- Opening Delimiter -
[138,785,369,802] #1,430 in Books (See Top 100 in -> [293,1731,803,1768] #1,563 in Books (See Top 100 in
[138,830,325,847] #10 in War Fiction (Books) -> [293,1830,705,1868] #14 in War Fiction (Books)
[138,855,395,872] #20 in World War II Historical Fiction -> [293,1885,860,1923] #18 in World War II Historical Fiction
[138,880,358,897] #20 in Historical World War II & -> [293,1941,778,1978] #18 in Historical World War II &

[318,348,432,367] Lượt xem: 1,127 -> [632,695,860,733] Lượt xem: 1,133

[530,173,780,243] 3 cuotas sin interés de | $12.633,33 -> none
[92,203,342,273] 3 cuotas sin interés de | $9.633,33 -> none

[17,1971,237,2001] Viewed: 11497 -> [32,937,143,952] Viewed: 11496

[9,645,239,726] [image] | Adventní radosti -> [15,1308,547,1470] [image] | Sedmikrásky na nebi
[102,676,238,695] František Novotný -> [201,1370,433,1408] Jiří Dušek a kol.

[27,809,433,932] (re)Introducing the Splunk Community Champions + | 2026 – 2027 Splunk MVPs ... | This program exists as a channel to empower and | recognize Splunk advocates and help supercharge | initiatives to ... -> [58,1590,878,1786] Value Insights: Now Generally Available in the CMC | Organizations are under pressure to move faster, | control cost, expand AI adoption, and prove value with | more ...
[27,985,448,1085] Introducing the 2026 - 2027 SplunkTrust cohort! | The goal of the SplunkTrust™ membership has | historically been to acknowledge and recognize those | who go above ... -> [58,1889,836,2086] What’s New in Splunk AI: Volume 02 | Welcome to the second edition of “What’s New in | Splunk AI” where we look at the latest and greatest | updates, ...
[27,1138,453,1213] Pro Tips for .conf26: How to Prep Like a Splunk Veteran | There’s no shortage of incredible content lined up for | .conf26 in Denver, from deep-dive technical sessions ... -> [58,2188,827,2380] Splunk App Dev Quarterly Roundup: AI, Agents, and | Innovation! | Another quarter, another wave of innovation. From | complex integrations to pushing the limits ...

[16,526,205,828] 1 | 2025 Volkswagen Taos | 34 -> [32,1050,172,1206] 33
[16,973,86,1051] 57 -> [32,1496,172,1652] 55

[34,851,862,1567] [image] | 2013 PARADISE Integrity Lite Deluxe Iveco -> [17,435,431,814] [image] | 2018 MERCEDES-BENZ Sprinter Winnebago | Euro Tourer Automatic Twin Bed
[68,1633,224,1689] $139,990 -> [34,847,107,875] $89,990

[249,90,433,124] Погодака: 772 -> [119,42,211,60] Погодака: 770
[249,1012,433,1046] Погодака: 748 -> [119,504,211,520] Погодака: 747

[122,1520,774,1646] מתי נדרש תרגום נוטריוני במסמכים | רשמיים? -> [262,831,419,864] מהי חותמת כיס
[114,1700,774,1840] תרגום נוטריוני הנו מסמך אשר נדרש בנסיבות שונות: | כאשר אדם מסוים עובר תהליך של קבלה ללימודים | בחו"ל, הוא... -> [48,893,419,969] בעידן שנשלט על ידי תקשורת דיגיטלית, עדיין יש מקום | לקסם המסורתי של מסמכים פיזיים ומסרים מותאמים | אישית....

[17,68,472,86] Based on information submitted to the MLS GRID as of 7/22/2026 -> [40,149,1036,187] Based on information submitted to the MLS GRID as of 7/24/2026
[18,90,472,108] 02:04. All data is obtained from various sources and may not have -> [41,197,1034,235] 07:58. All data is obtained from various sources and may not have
- Closing Delimiter -
> _Exercise brief_
The lines above, starting at the one with "[92,203,342,273] 3 cuotas" and ending at the one with "[122,1520,774,1646] מתי נדרש", are the only ones to return, exactly as written.

> _Output_
[92,203,342,273] 3 cuotas sin interés de | $9.633,33 -> none

[17,1971,237,2001] Viewed: 11497 -> [32,937,143,952] Viewed: 11496

[9,645,239,726] [image] | Adventní radosti -> [15,1308,547,1470] [image] | Sedmikrásky na nebi
[102,676,238,695] František Novotný -> [201,1370,433,1408] Jiří Dušek a kol.

[27,809,433,932] (re)Introducing the Splunk Community Champions + | 2026 – 2027 Splunk MVPs ... | This program exists as a channel to empower and | recognize Splunk advocates and help supercharge | initiatives to ... -> [58,1590,878,1786] Value Insights: Now Generally Available in the CMC | Organizations are under pressure to move faster, | control cost, expand AI adoption, and prove value with | more ...
[27,985,448,1085] Introducing the 2026 - 2027 SplunkTrust cohort! | The goal of the SplunkTrust™ membership has | historically been to acknowledge and recognize those | who go above ... -> [58,1889,836,2086] What’s New in Splunk AI: Volume 02 | Welcome to the second edition of “What’s New in | Splunk AI” where we look at the latest and greatest | updates, ...
[27,1138,453,1213] Pro Tips for .conf26: How to Prep Like a Splunk Veteran | There’s no shortage of incredible content lined up for | .conf26 in Denver, from deep-dive technical sessions ... -> [58,2188,827,2380] Splunk App Dev Quarterly Roundup: AI, Agents, and | Innovation! | Another quarter, another wave of innovation. From | complex integrations to pushing the limits ...

[16,526,205,828] 1 | 2025 Volkswagen Taos | 34 -> [32,1050,172,1206] 33
[16,973,86,1051] 57 -> [32,1496,172,1652] 55

[34,851,862,1567] [image] | 2013 PARADISE Integrity Lite Deluxe Iveco -> [17,435,431,814] [image] | 2018 MERCEDES-BENZ Sprinter Winnebago | Euro Tourer Automatic Twin Bed
[68,1633,224,1689] $139,990 -> [34,847,107,875] $89,990

[249,90,433,124] Погодака: 772 -> [119,42,211,60] Погодака: 770
[249,1012,433,1046] Погодака: 748 -> [119,504,211,520] Погодака: 747

[122,1520,774,1646] מתי נדרש תרגום נוטריוני במסמכים | רשמיים? -> [262,831,419,864] מהי חותמת כיס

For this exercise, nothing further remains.